Data hygiene
Whether it’s network surveillance, digital forensics, or house searches: surveillance is always about data that could potentially be used against you. That’s why it’s important to regularly ask yourself what data is really necessary:
- Do we need to take notes for this meeting?
- If everyone was at the meeting, notes of it may not be necessary for some things.
- Do I need to bring my mobile phone with me?
- Do I need to text my friends about the cool thing I just did?
- Bragging has been the downfall of many!
If there is no data, no one can access it. However, the assessment of a few people that certain documents are no longer necessary and that they can be destroyed may be deeply regretted a few years later. Still, depending on the stored data, simply storing documents under the bed or on an unencrypted USB drive might be too risky. So, how can data be stored securely?
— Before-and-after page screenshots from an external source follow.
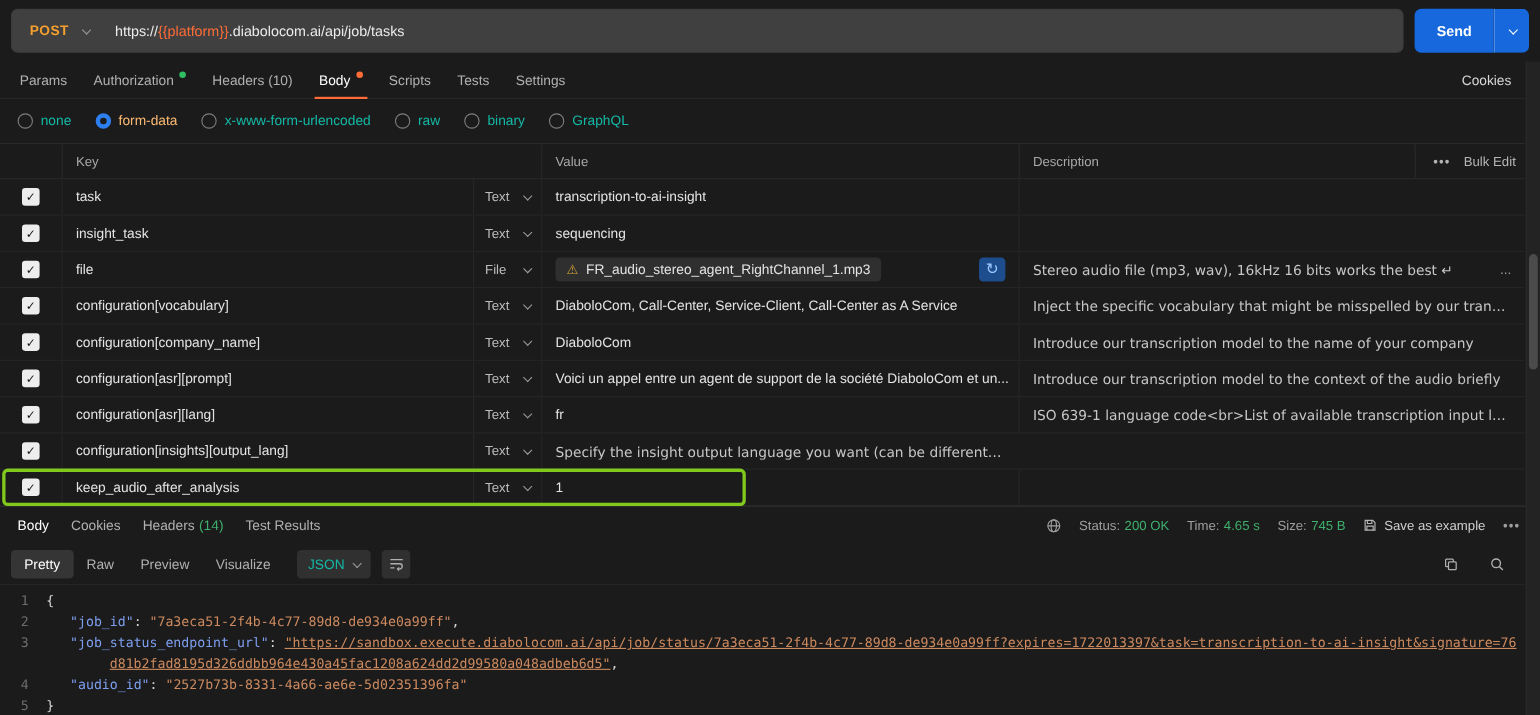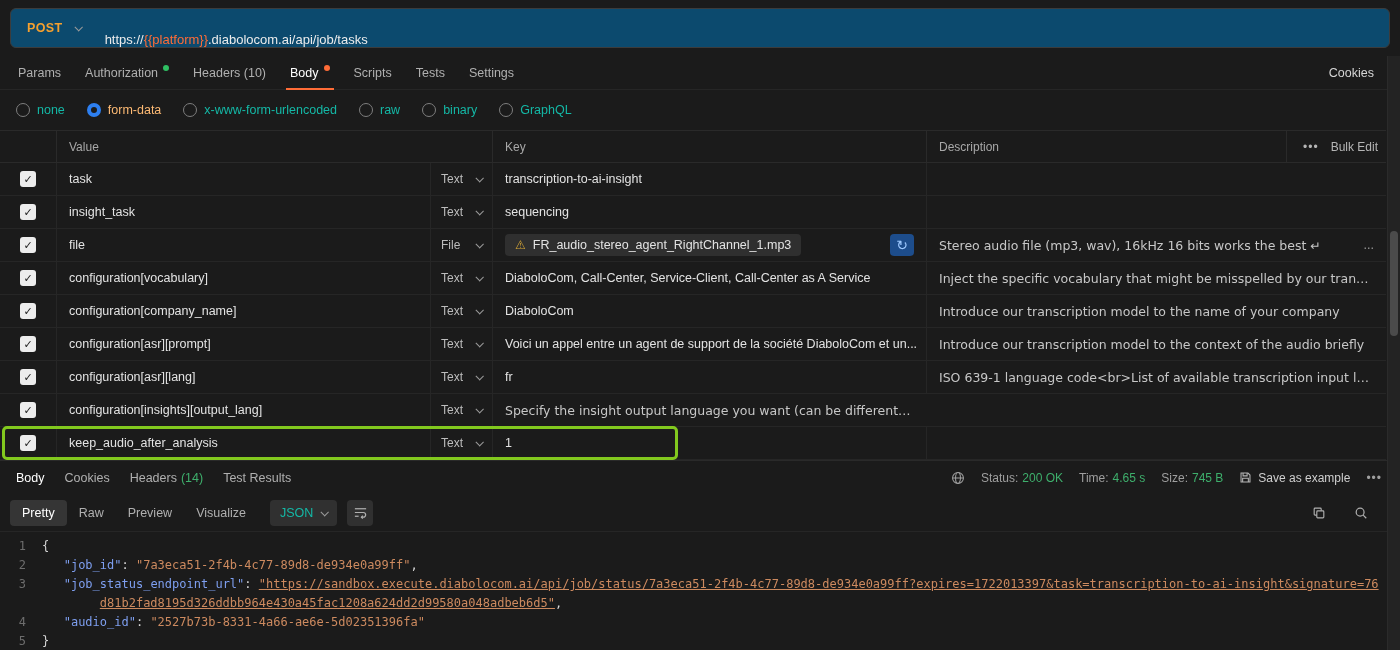"POST" .url-group { align-items: flex-end -> center; background: #0c4a6e -> #404040 }
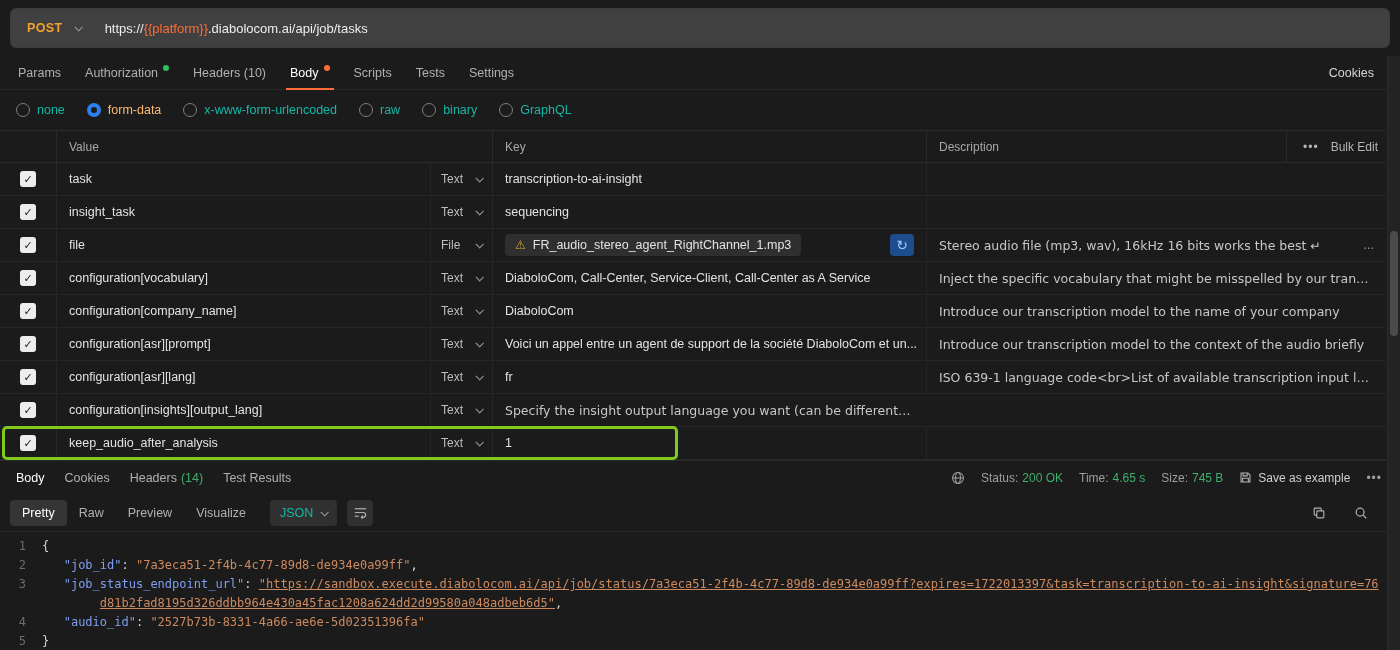"Send" div.send-group { html: none -> <div> <button>Send</button> <button> <span></span> </button> </div> }
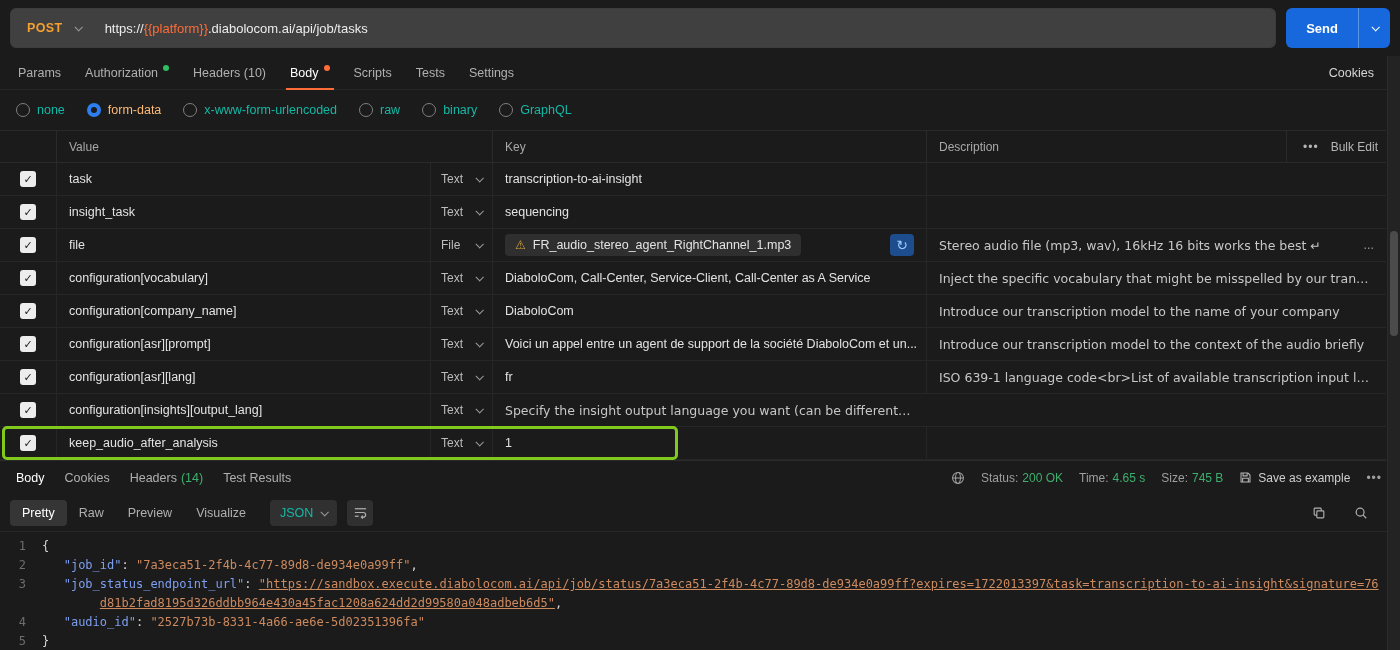"Value" div { order: before "Key" -> after "Key" }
In any case, only in very few cases on paper!
However, most people are probably aware that simply deleting files does not mean that the data is irretrievably lost. Not even when Windows warns you that emptying the recycle bin will really make everything disappear into a black hole forever.
Deleting data securely
The safest way to delete data, is when the drive is encrypted. In those cases, every forensic tool still need the encryption password before they can read anything - even if you just deleted the files “normally”.
To illustrate what happens when files are deleted “normally,” here is a metaphor:
SSDs vs HDDs
SSDs vs HDDs
The following scenario only applies to a limited extent to common types of storage, such as classic HDD hard drives! There are additional things to consider for flash storage such as SD cards, USB sticks, or SSDs. More on this under “Special features” below.
How Files are “deleted” - Anna & Arthur’s shared apartment
Anna & Arthur live in a shared apartment. Their names and addresses are listed in the address book (unlike a phone book, everything is sorted by address here). The apartment is the storage medium (hard drive, USB stick, SD card, etc.) and Anna & Arthur are the data on that storage medium. The good old paper phone book (these huge books, where every ones landline number and home address could be looked up at) is the so called address management system of the storage medium.
If you want to find Arthur, you enter Arthur’s address. The computer then goes to the address, fetches Arthur from his apartment, and displays him on the screen. This is normal operation when data is stored in memory and is being used.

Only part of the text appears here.